*** Opening SUPPLIED RECORDS ***
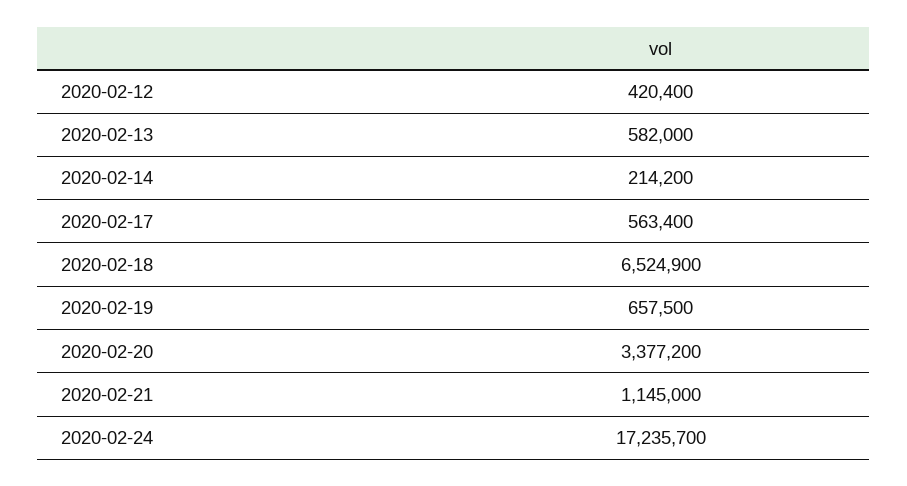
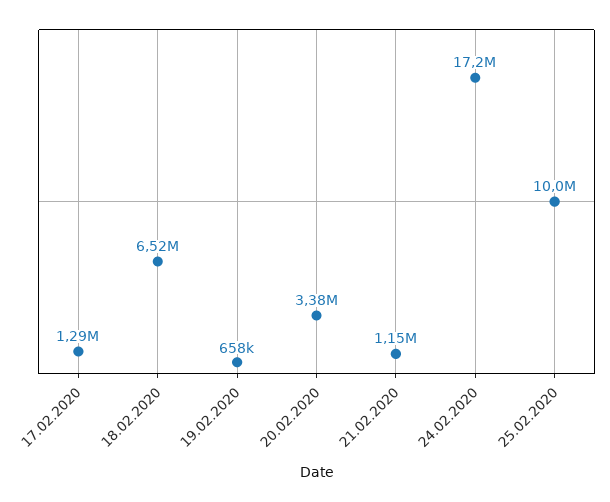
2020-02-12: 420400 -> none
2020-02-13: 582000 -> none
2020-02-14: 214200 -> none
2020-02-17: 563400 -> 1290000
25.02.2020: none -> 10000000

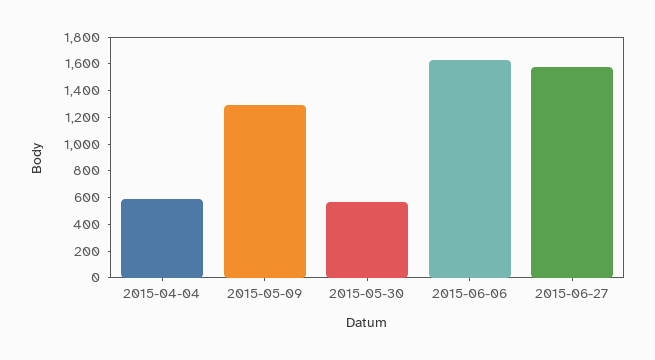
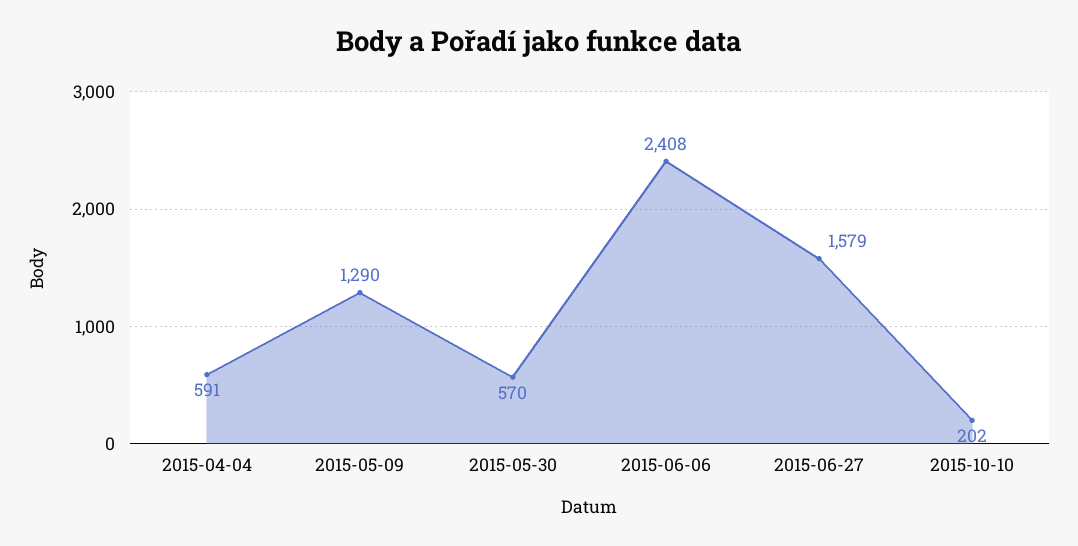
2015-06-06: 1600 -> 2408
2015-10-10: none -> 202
*** Closing SUPPLIED RECORDS ***
*** Opening SUPPLIED RECORDS ***
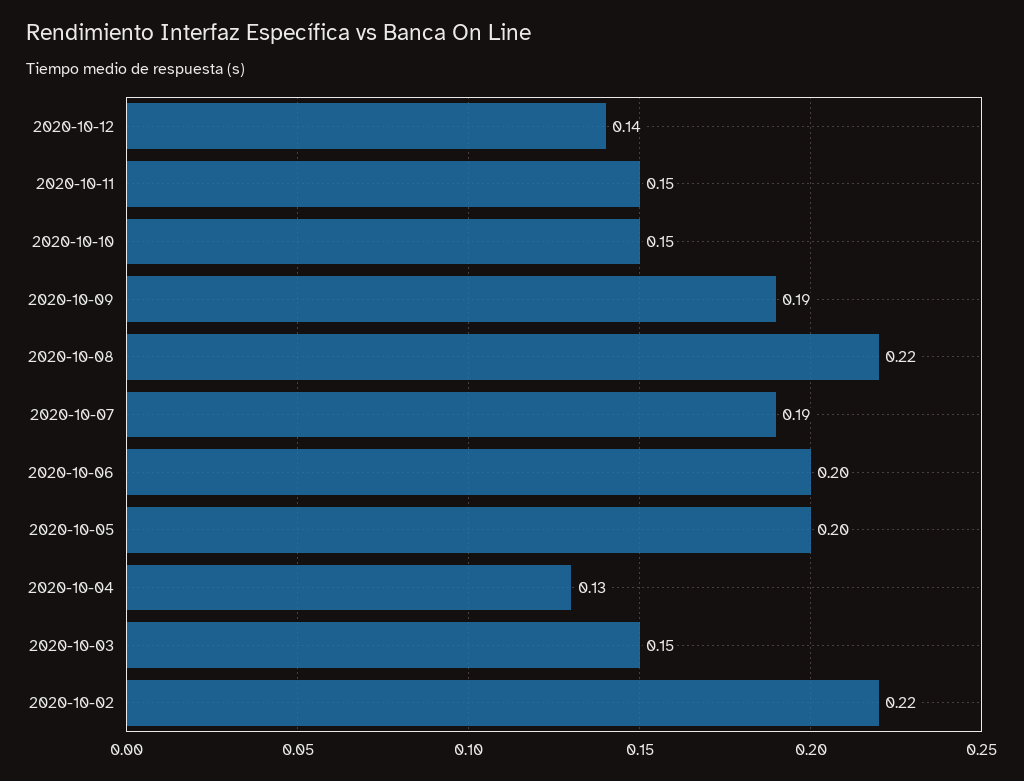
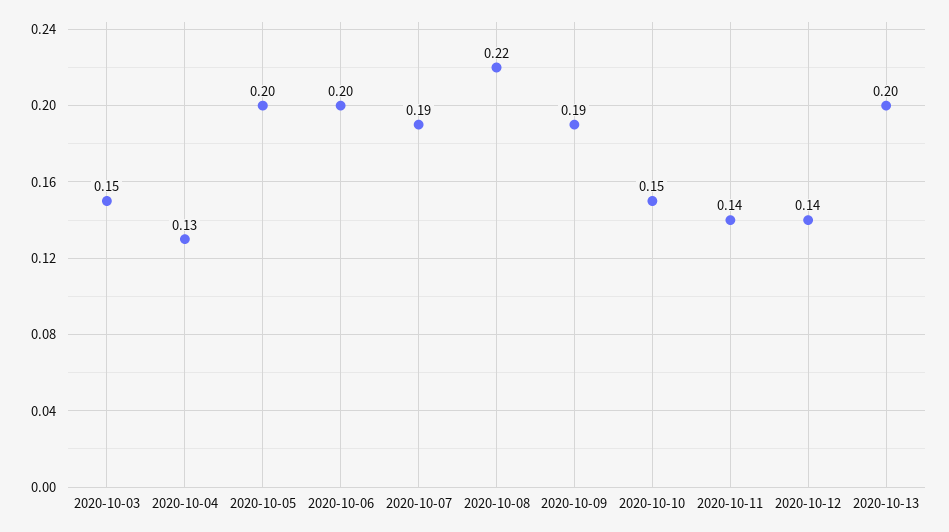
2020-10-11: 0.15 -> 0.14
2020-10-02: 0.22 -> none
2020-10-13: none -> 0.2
*** Closing SUPPLIED RECORDS ***
INSTRUCTIONS TO FOLLOW:
The string "none" marks the lines to return from the material. Copy each one.

REPLY TO THE TASK:
2020-02-12: 420400 -> none
2020-02-13: 582000 -> none
2020-02-14: 214200 -> none
25.02.2020: none -> 10000000
2015-10-10: none -> 202
2020-10-02: 0.22 -> none
2020-10-13: none -> 0.2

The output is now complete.